You end up with a huge table in which every document (still, we're talking about group posts here) is represented by a (very sparse) vector of terms. Now you have a metric for comparing documents. As your documents are very short, only a few terms will be significantly high, so similar documents might be the ones where the same term achieved the highest score (ie. the highest component of the document vectors is the same), or maybe the euclidean distance between the three highest values is below some parameter. That sounds very complicated, but (of course) there's a module for that.
I've been searching for a opensource solution to suggest a category given a question or text.
For example, "who is Lady Gaga?" would probably return 'Entertainment', 'Music', or 'Celebrity'.
"How many strike out there are for baseball?" would give me 'Baseball', or 'Sport'.
The categorization doesn't have to be perfect but should be some what close.
Also is there anywhere I can get a list of popular categories?
This is a document classification problem - your "document" is simply the query or text.
You'll first need to decide what the list of possible categories is. "Who is Lady Gaga?" could be Entertainment, Celebrity, Questions-In-English, Biography, People, etc. Next you'll apply a decision framework to assign a score for each category to the text. The highest score is its category - as long as it's above a noise threshold and there isn't a second-place category that's too close to differentiate. Decision frameworks can include approaches like a Bayesian network or a set of custom rules.

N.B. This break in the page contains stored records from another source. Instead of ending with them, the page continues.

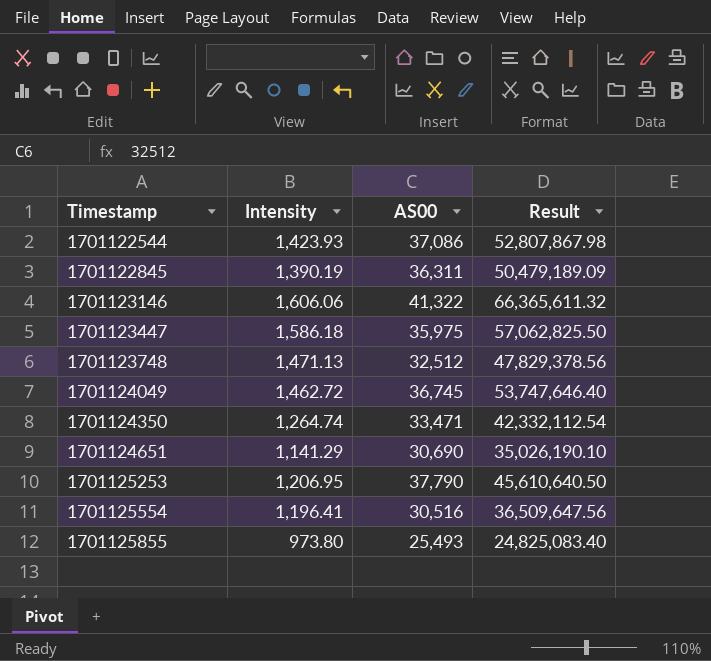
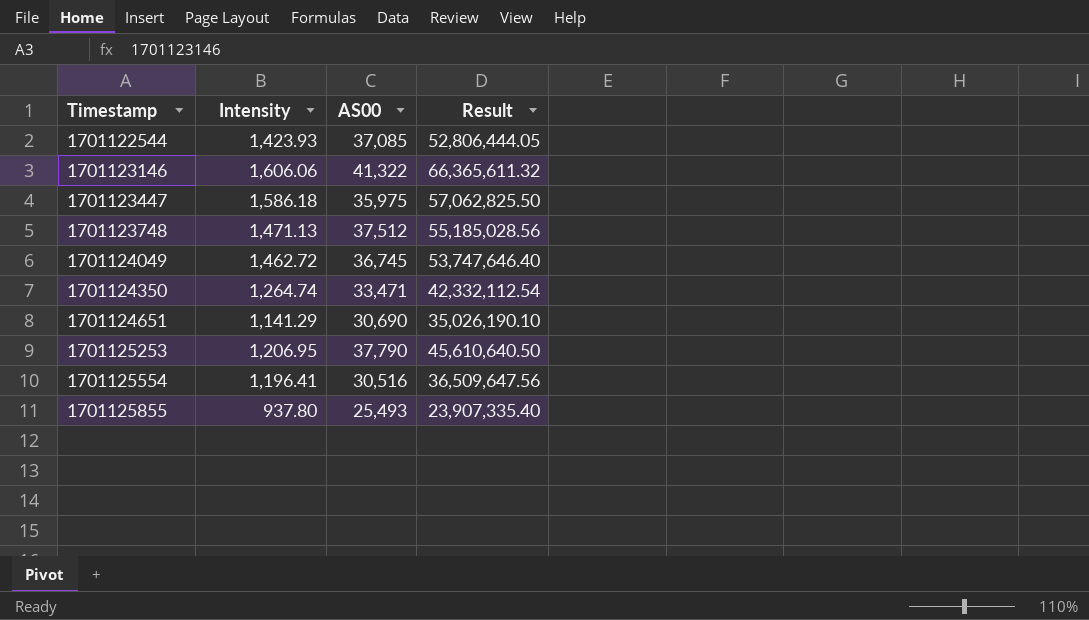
row 1701122845: 1,390.19 | 36,311 | 50,479,189.09 -> none
1701122544 | AS00: 37,086 -> 37,085
1701122544 | Result: 52,807,867.98 -> 52,806,444.05
1701123748 | AS00: 32,512 -> 37,512
1701123748 | Result: 47,829,378.56 -> 55,185,028.56
1701125855 | Intensity: 973.80 -> 937.80
1701125855 | Result: 24,825,083.40 -> 23,907,335.40

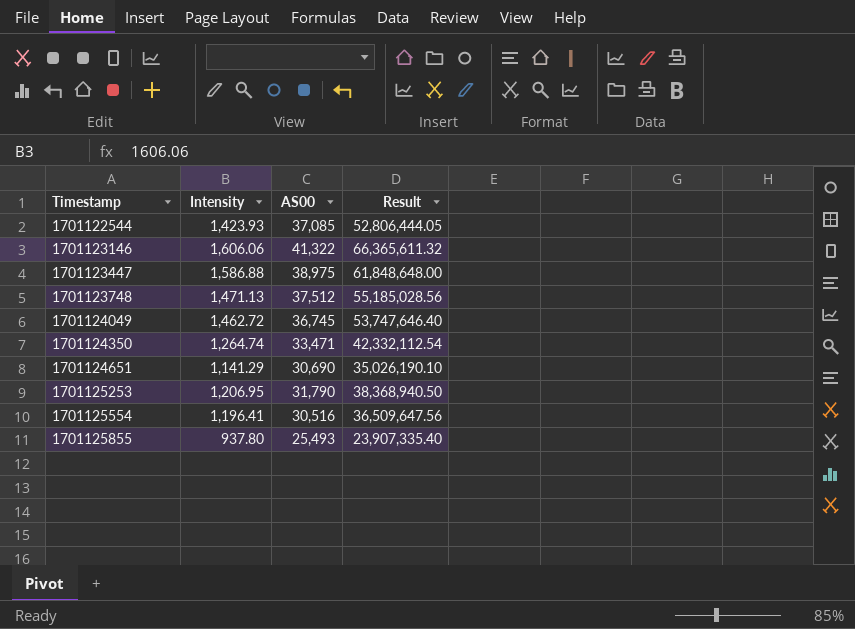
1701123447 | Intensity: 1,586.18 -> 1,586.88
1701123447 | AS00: 35,975 -> 38,975
1701123447 | Result: 57,062,825.50 -> 61,848,648.00
1701125253 | AS00: 37,790 -> 31,790
1701125253 | Result: 45,610,640.50 -> 38,368,940.50

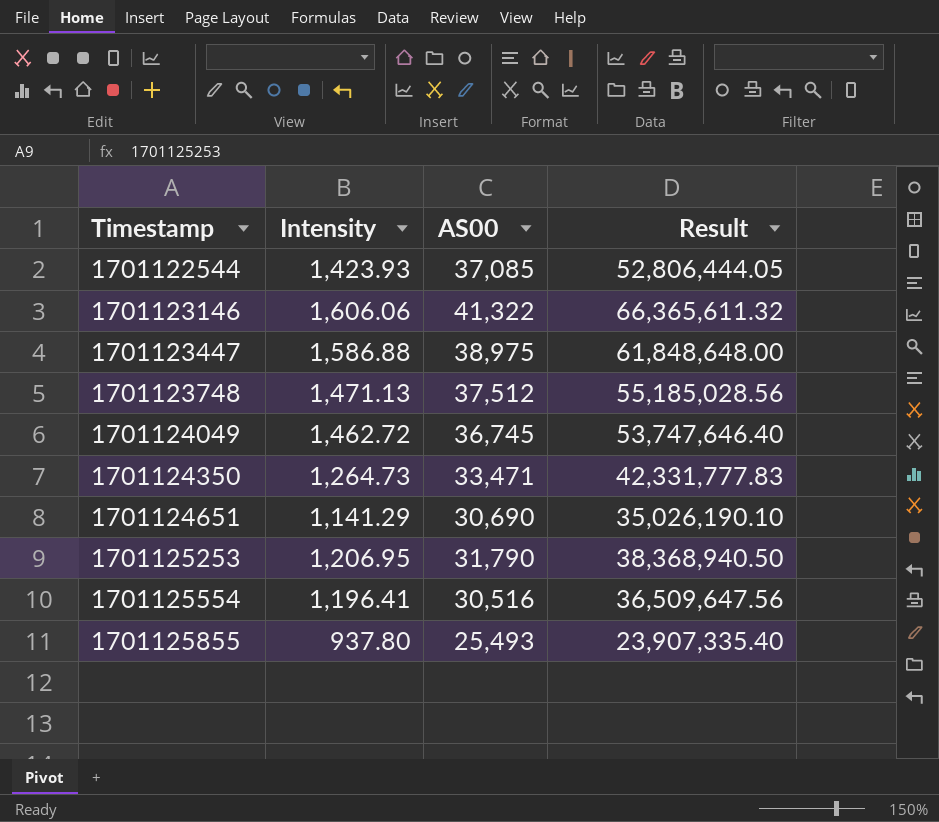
1701124350 | Intensity: 1,264.74 -> 1,264.73
1701124350 | Result: 42,332,112.54 -> 42,331,777.83

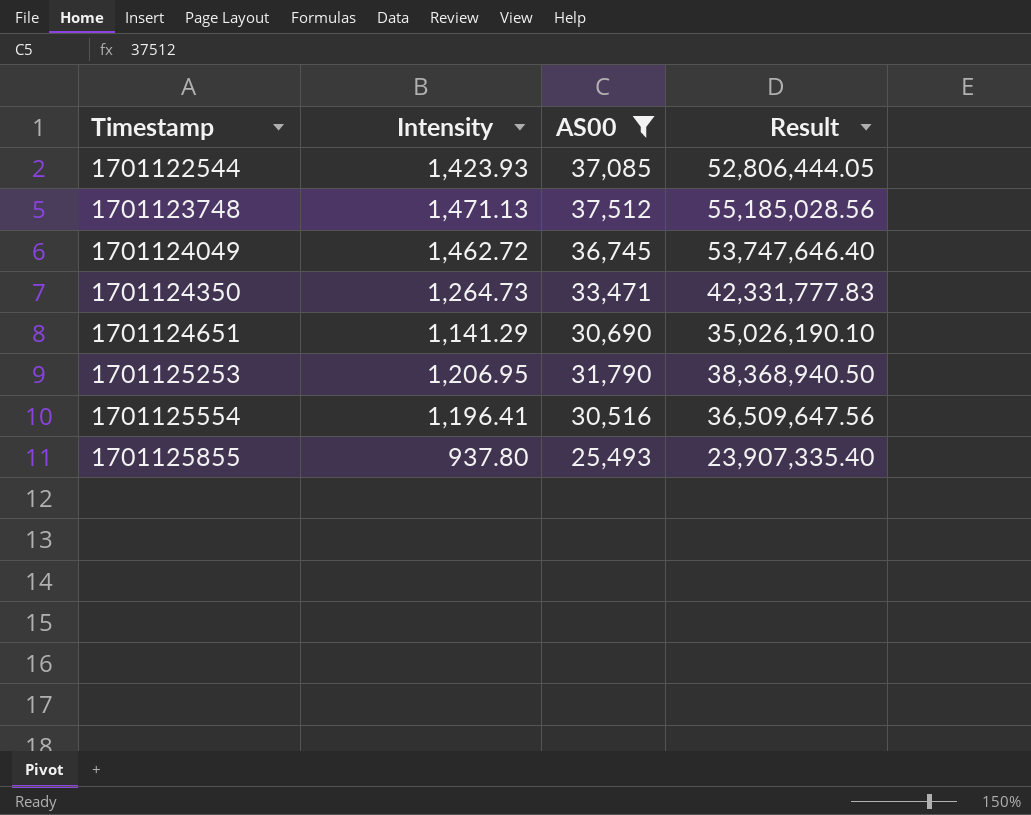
filter: none -> AS00 <= 37,512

Some open source projects that implement classifiers include:
Classifier4J
Matlab Classification Toolbox
POPFile (for email)
OpenNLP Maximum Entropy Package
Screen scrape Wolfram alpha.
http://www.wolframalpha.com/input/?i=Who+is+lady+gaga
http://www.wolframalpha.com/input/?i=What+is+baseball
You can probably get a good list of categories from dmoz.

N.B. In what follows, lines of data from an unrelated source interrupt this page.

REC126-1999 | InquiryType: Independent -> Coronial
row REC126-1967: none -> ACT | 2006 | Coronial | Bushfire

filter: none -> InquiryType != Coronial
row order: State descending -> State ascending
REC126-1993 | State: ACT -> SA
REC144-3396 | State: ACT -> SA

Not much of an answer, but perhaps this categorized dictionary would help:
http://www.provalisresearch.com/wordstat/WordNet.html
I imagine you could extract the uncommon words from the string, look them up in the categorized dictionary, and return the categories that get the most matches on your terms. It'll be tricky to deal with pop culture references like "Lady Gaga", though...maybe you could do a Google search and analyze the results of that.
Others have done quite a bit of work on your behalf, so I'd suggest just using something like the OpenCalais API. There's a python wrapper to the API at http://code.google.com/p/python-calais/.
"Who is Lady Gaga?" seems to be too short a piece of text for them to give a decent response. However, if you took the trouble to do a two step process and grab the first paragraph from wikipedia for Lady Gaga, and then supply that to the OpenCalais API you get very good results.
You can check it out quickly by just cut and pasting the first paragraph from wikipedia into the OpenCalais viewer. The result is a classification into the topic "Entertainment Culture" with a 100% confidence estimate.
Similarly, the baseball example returns "sports" as the topic with further social tags of "recreation", "baseball" etc.
Edit Here's another thought prompted by Calais' use of social tags: sending the wikipedia url for Lady Gaga to the delicious API with
curl -k https://user:password#api.del.icio.us/v1/posts/suggest?url=http://en
.wikipedia.org/wiki/Lady_gaga
returns
<?xml version="1.0" encoding="UTF-8"?>
<suggest>
<recommended>music</recommended>
<recommended>wikipedia</recommended>
<recommended>wiki</recommended>
<recommended>people</recommended>
<recommended>bio</recommended>
<recommended>cool</recommended>
<recommended>facts</recommended>
<popular>music</popular>
<popular>gaga</popular>
<popular>ladygaga</popular>
<popular>wikipedia</popular>
<popular>lady</popular>
etc. Should be easy enough to ignore the wikipedia/wiki type entries.